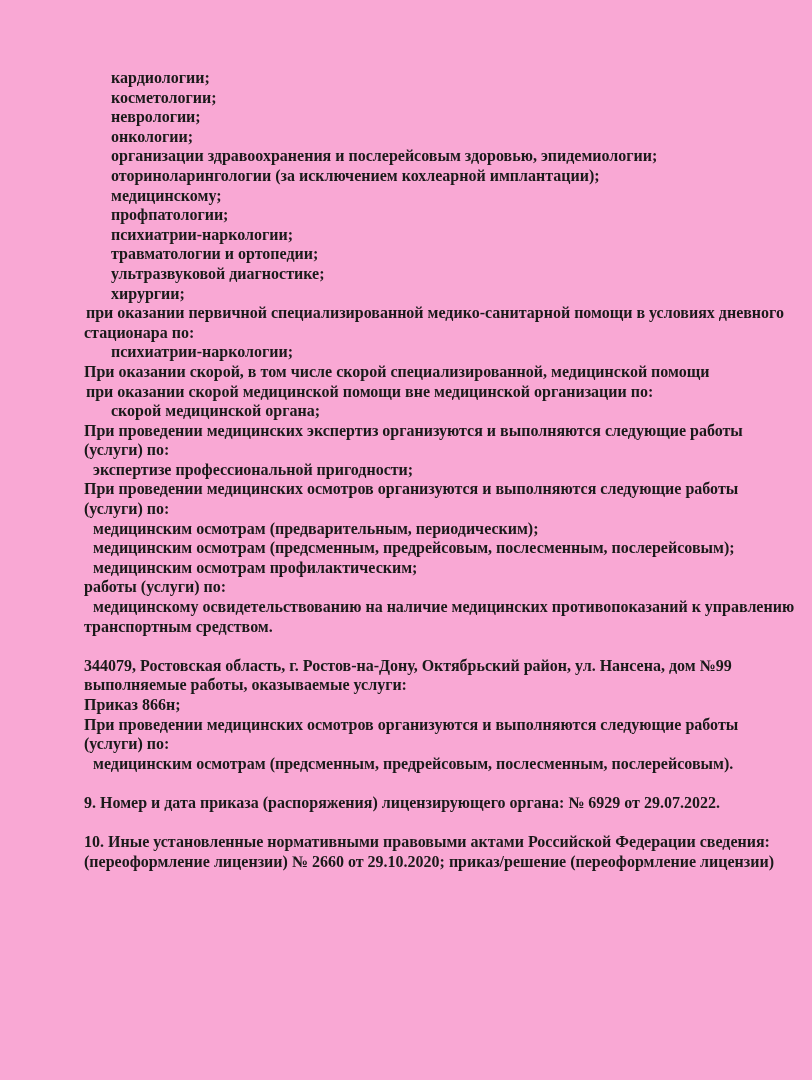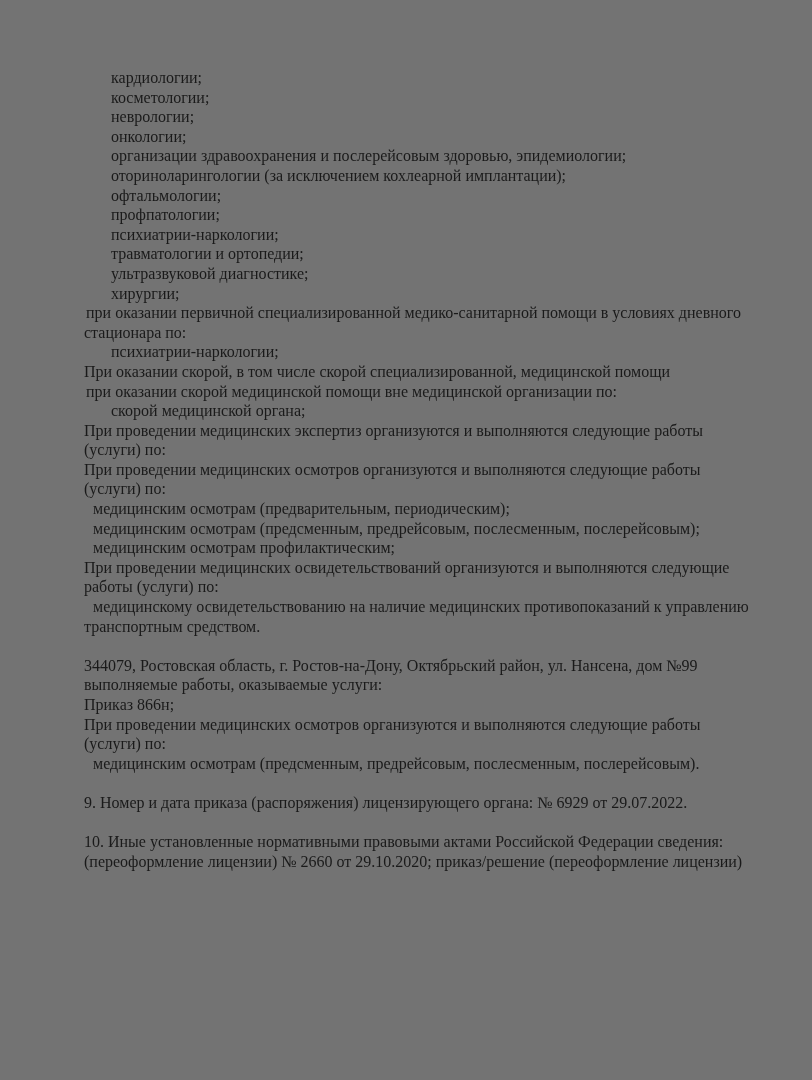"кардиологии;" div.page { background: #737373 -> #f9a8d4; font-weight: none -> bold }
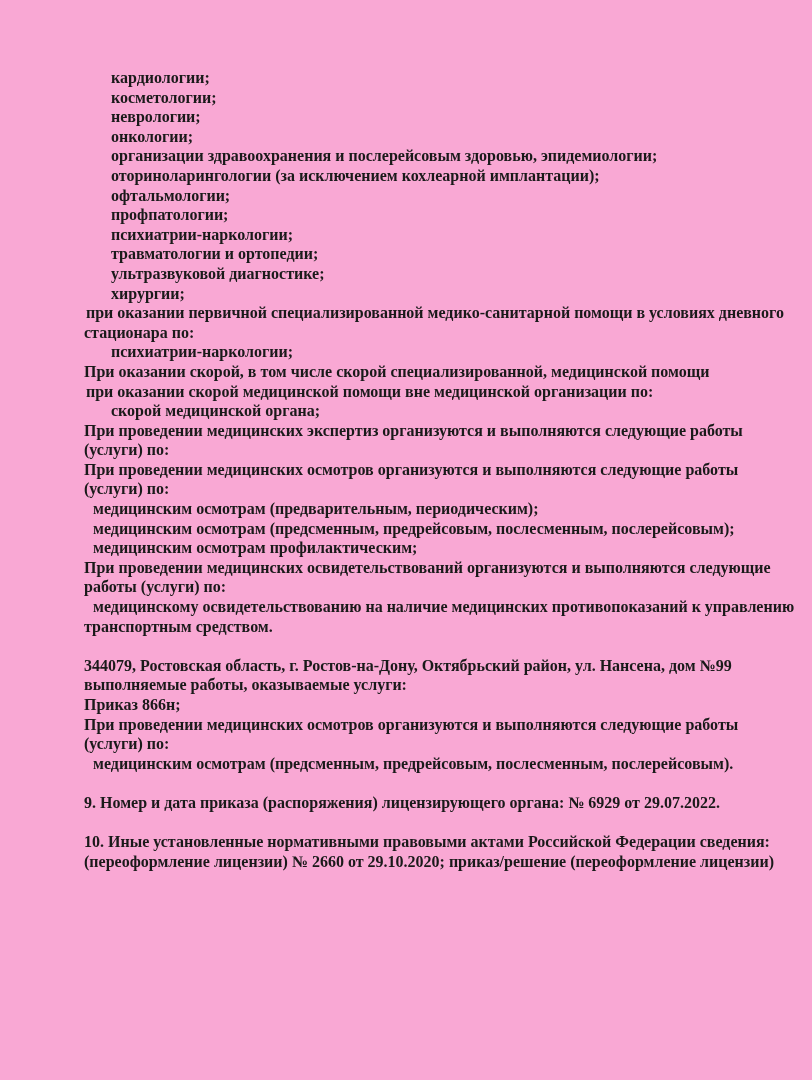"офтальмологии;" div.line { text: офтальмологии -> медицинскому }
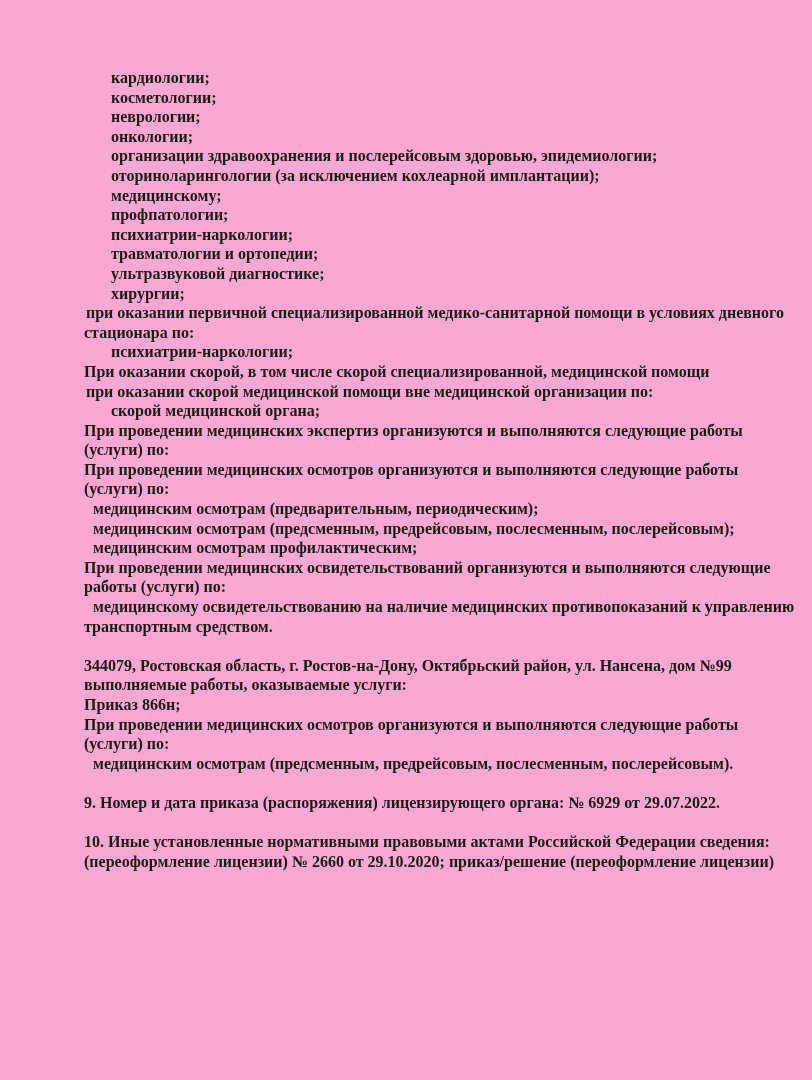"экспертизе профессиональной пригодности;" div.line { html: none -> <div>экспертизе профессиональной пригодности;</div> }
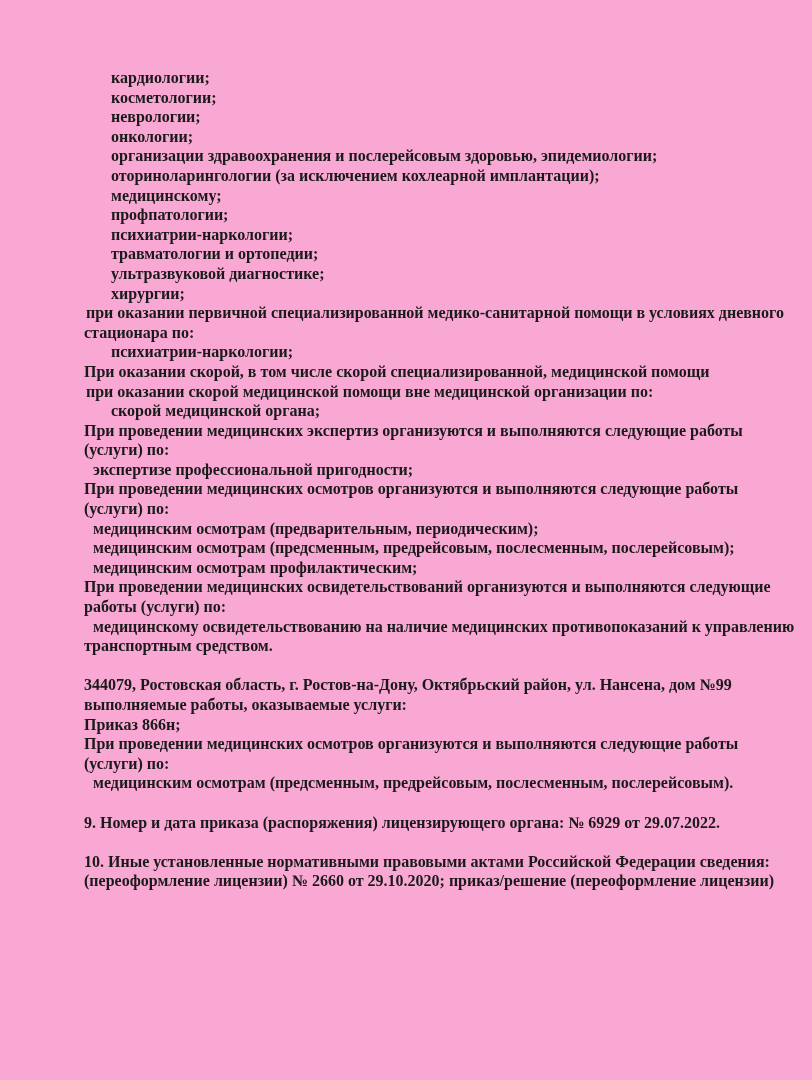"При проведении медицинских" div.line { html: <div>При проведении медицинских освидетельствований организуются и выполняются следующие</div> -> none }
==
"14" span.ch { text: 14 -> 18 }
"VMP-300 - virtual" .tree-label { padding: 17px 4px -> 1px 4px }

- [Activity]:
Given the records above, reproduce precisely and only the lines between the line holding "text: 14 ->" and the line holding "padding: 17px 4px", inclusive.

- [Answer box]:
"14" span.ch { text: 14 -> 18 }
"VMP-300 - virtual" .tree-label { padding: 17px 4px -> 1px 4px }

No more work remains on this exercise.